When Ferrous Metals Corrode, pt. I

Intro

Hello Rustlang. I have been circling around this for a while, there's lots of folks I respect that have nothing but nice things to say, and both efficiency and safety have come to the forefront more and more for me. I think the final straw was when I recently learned that theres a good chance the Linux kernel is going to get a second official language, besides C. It's finally the time to learn me some Rust programming.

I plan to write up some notes about my learning experience here once a week or so. The notes will mostly be me excerpting the Rust book, and some experimentation of my own. Typically I learn stuff better if I have to write about it, and hopefully doing this in public will embarass me into keeping up at it.

First, Getting Books

Browsing around for learning resources, there is no shortage here. There is the free "The Book" which looks decent, but then there's also "Rust In Action" and the O'Reilly book "Programming Rust". Quickly perusing them, RIA looks like a decent second book, while the O'Reilly book will be the one I'm going to start out with (I think the first chapters heading, "Systems Programmers Can Have Nice Things", did it for me in the end!).

Tooling

There are packages for Rust in the Ubuntu repos, they are somewhat downrev though, and rustup seems to be the preferred option – I'm just tinkering around so I'm going for rustup (which works well enough). Jetbrains products usually work well for me, going to try out their Rust IDE plugin for CLion.

A Tour of Rust

Starting the O'Reilly book on the "A Tour Of Rust" chapter. Running cargo new hello and cargo run hello works as it should; inspecting the Cargo.toml reveals some metadata and empty deps. I like Cargo.toml, having metadata and deps management built in right from the start is awesome (just ask any Python dev).

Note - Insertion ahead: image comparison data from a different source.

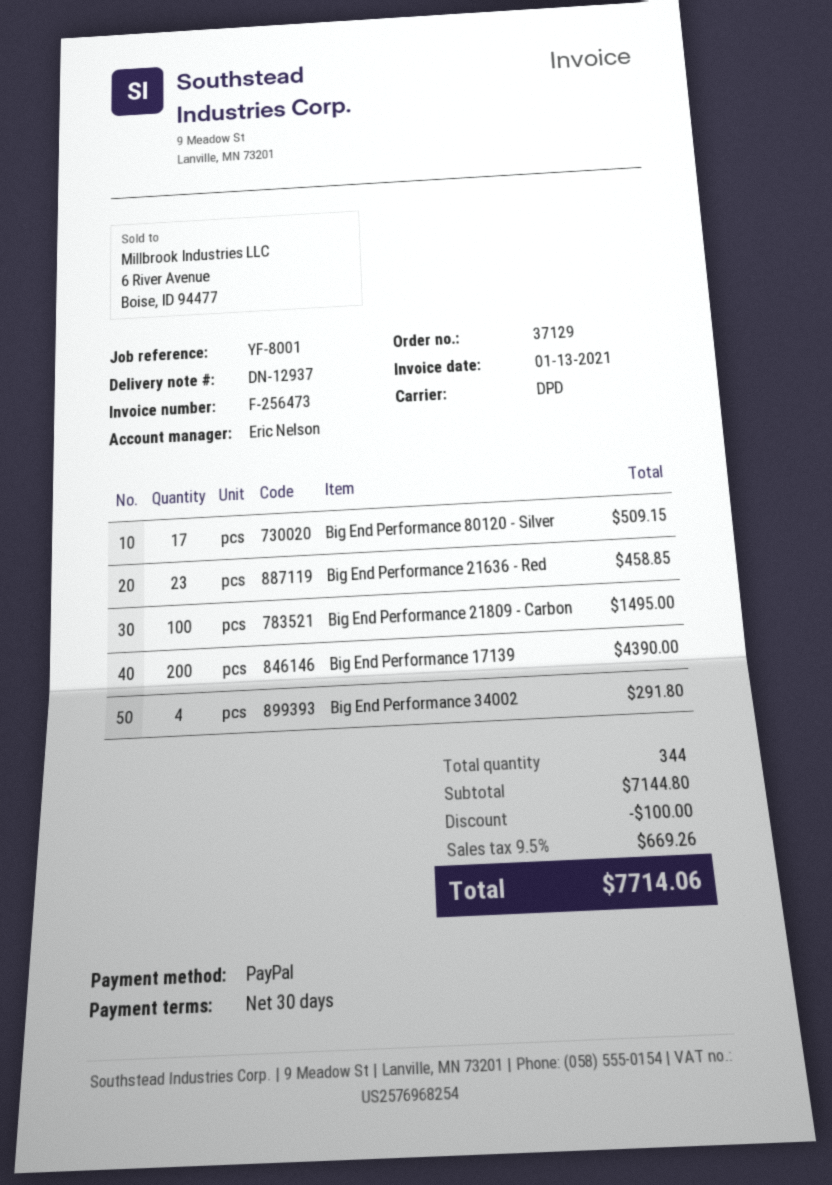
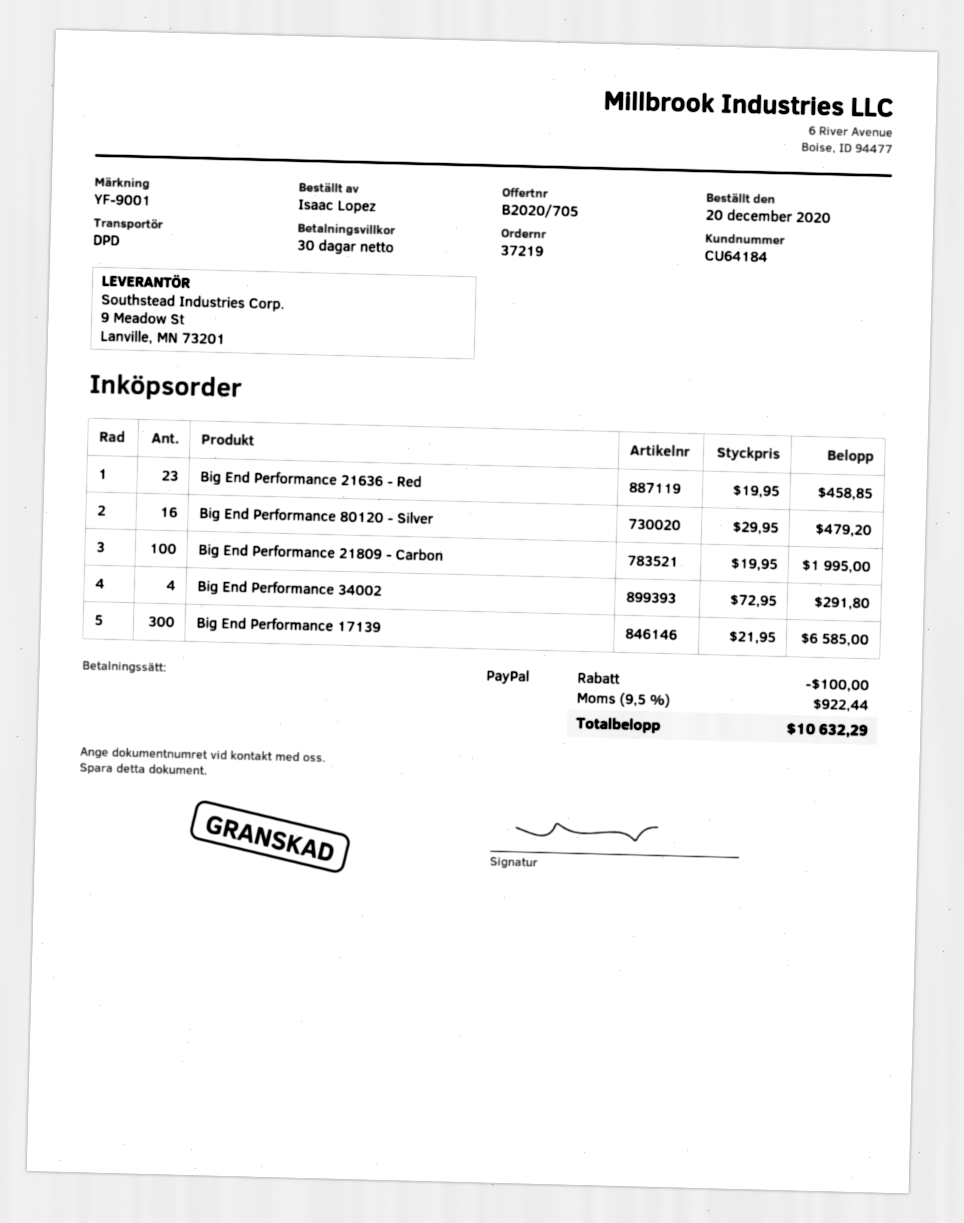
order number: 37129 -> 37219
reference: YF-8001 -> YF-9001
Big End Performance 80120 - Silver: 17 for 509.15 -> 16 for 479.20
Big End Performance 21809 - Carbon: 100 for 1495.00 -> 100 for 1995.00
Big End Performance 17139: 200 for 4390.00 -> 300 for 6585.00
tax: 9.5% = 669.26 -> 9.5% = 922.44
total: 7714.06 -> 10632.29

The resulting binary is 3.6Mb – larger than I expected.

Moving on the book introduces functions wit a gcd() fn. Can I just print out the results from gcd()? Typing this into the IDE and compile, but it complains about a type mismatch. A bit disappointing that CLion didn't warn me about this tbh. Maybe because it's a macro – I don't know how macros actually work in Rust, but extrapolating from other langs I guess it would be harder to analyse. The cargo error message otoh is very helpful, recommends a formatting string: println!("gcd: {}", gcd(x, y)). There we go, that looks nice and familiar!

Testing

I can write test functions right into the main source with a #[test] annotation, nice! It makes total sense to me to keep test functions close to the unit under test, but otoh even for medium sized programs you will need scaffolding and test data etc., which would tend to clutter up your main code, so you'd want to split that out

Handling Command-Line Arguments

The chapter starts out with introducing the std::str::FromStr trait. Traits are a collection of methods that a type can implement, reminds me of GoLangs interfaces. I don't much like the fact that you import the FromStr trait, but that never gets mentioned in the following code – instead you are using the from_str method that the trait implements, you just have to know which methods the trait implements.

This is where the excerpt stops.